Deeg joined the Fred Hutchinson Cancer Research Center in 1978, first as Associate in Medical Oncology and subsequently as Assistant Member (1979–1983) and Associate Member (1983–1986), while holding concurrent academic appointments in the Division of Oncology at the University of Washington School of Medicine. From 1986 to 1989, he was Professor of Medicine and Microbiology at Georgetown University, where he established and directed the Bone Marrow Transplantation Program at Georgetown University Hospital and was a member of the Lombardi Cancer Research Center.

Between 1988 and 1991, Deeg was Guest Scientist at Argonne National Laboratory, affiliated with the University of Chicago.

He returned to the Fred Hutchinson Cancer Research Center in 1990, becoming Associate Member in 1992 and Professor in 1994, a position he held until his retirement in 2023. He also served as Professor of Medicine at the University of Washington School of Medicine from 1994 to 2023.

== Research contributions ==
Deeg conducted experimental and clinical studies on the prevention and treatment of GVHD. He demonstrated the efficacy of cyclosporine alone and in combination with methotrexate, a regimen that became a worldwide standard in transplantation practice.
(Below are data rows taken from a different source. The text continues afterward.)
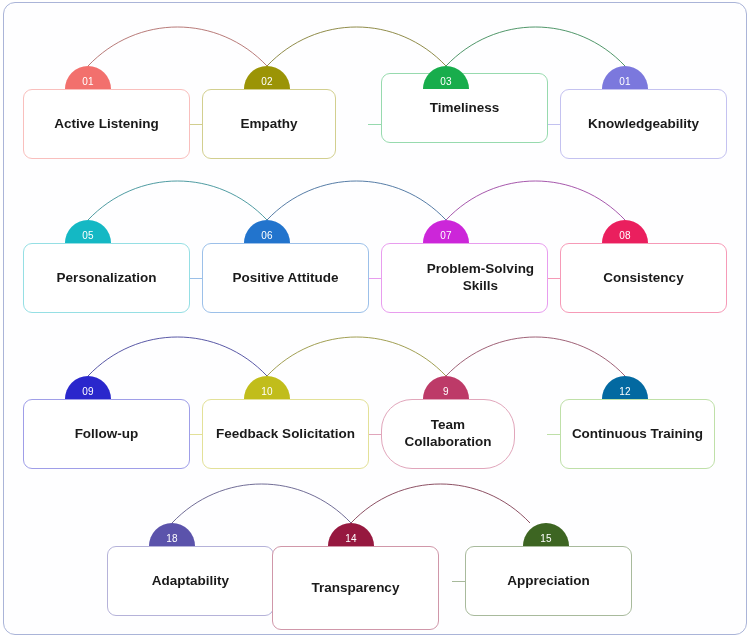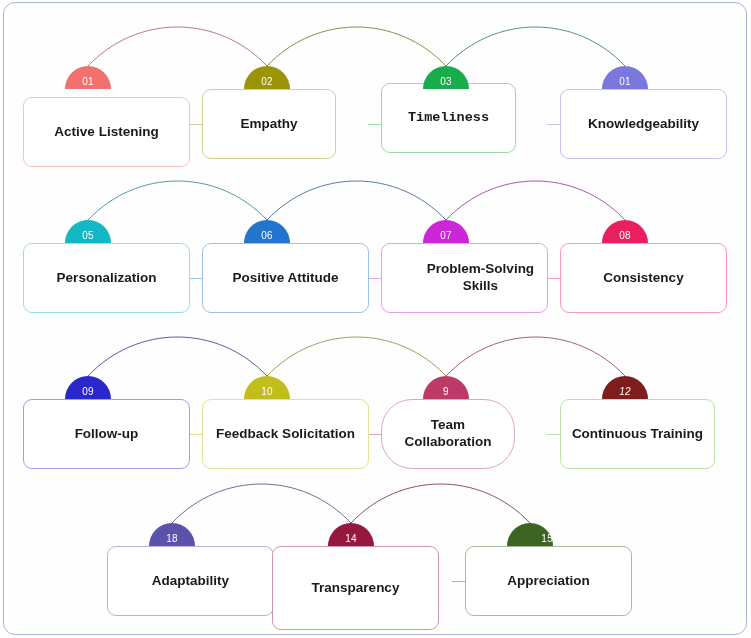"Timeliness" div.card { font-family: Liberation Mono, monospace -> none; top: 80px -> 70px; width: 135px -> 167px }
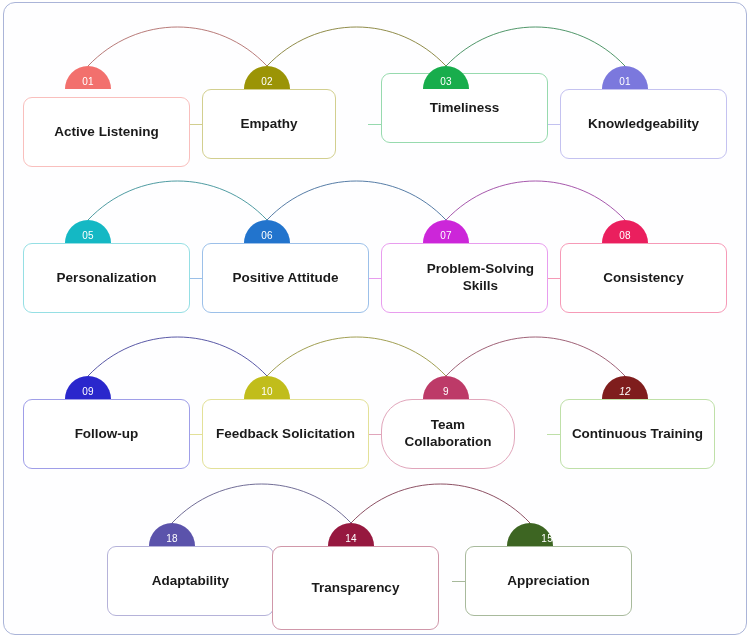"Active Listening" div.card { top: 94px -> 86px }
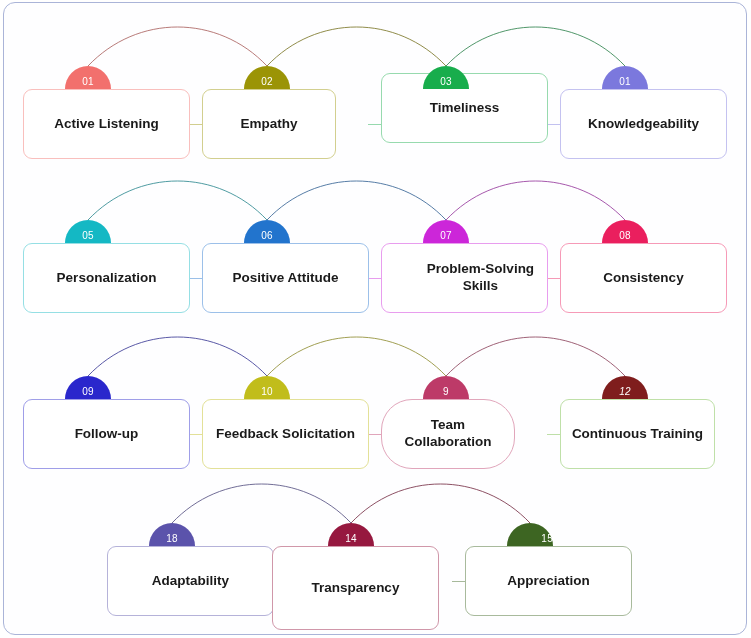"12" div.badge { background: #7f1d1d -> #0369a1; font-style: italic -> none }
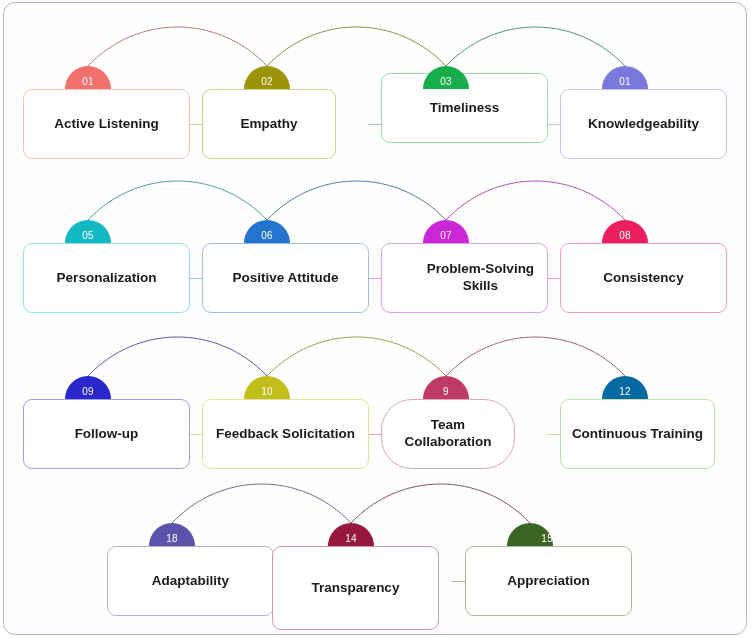"15" div.badge { justify-content: flex-end -> none; left: 503px -> 519px }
He was among the first to document the increased risk of secondary malignancies after TBI-based transplantation in both animal models and human patients. His findings influenced subsequent modifications of conditioning regimens using non-TBI modalities,  and the development of preventive strategies against chronic GVHD.

Deeg advanced transplantation protocols for patients with severe aplastic anemia, particularly through studies optimizing TBI doses in unrelated donor transplants.

His group made key contributions to understanding MDS pathophysiology, including the roles of Fas signaling, TNF-α, FLIP isoforms, and stromal cell dysfunction. Clinically, he  was instrumental in establishing transplantation as a curative approach for both MDS and MPN, and developed conditioning strategies using busulfan, cyclophosphamide, and later treosulfan.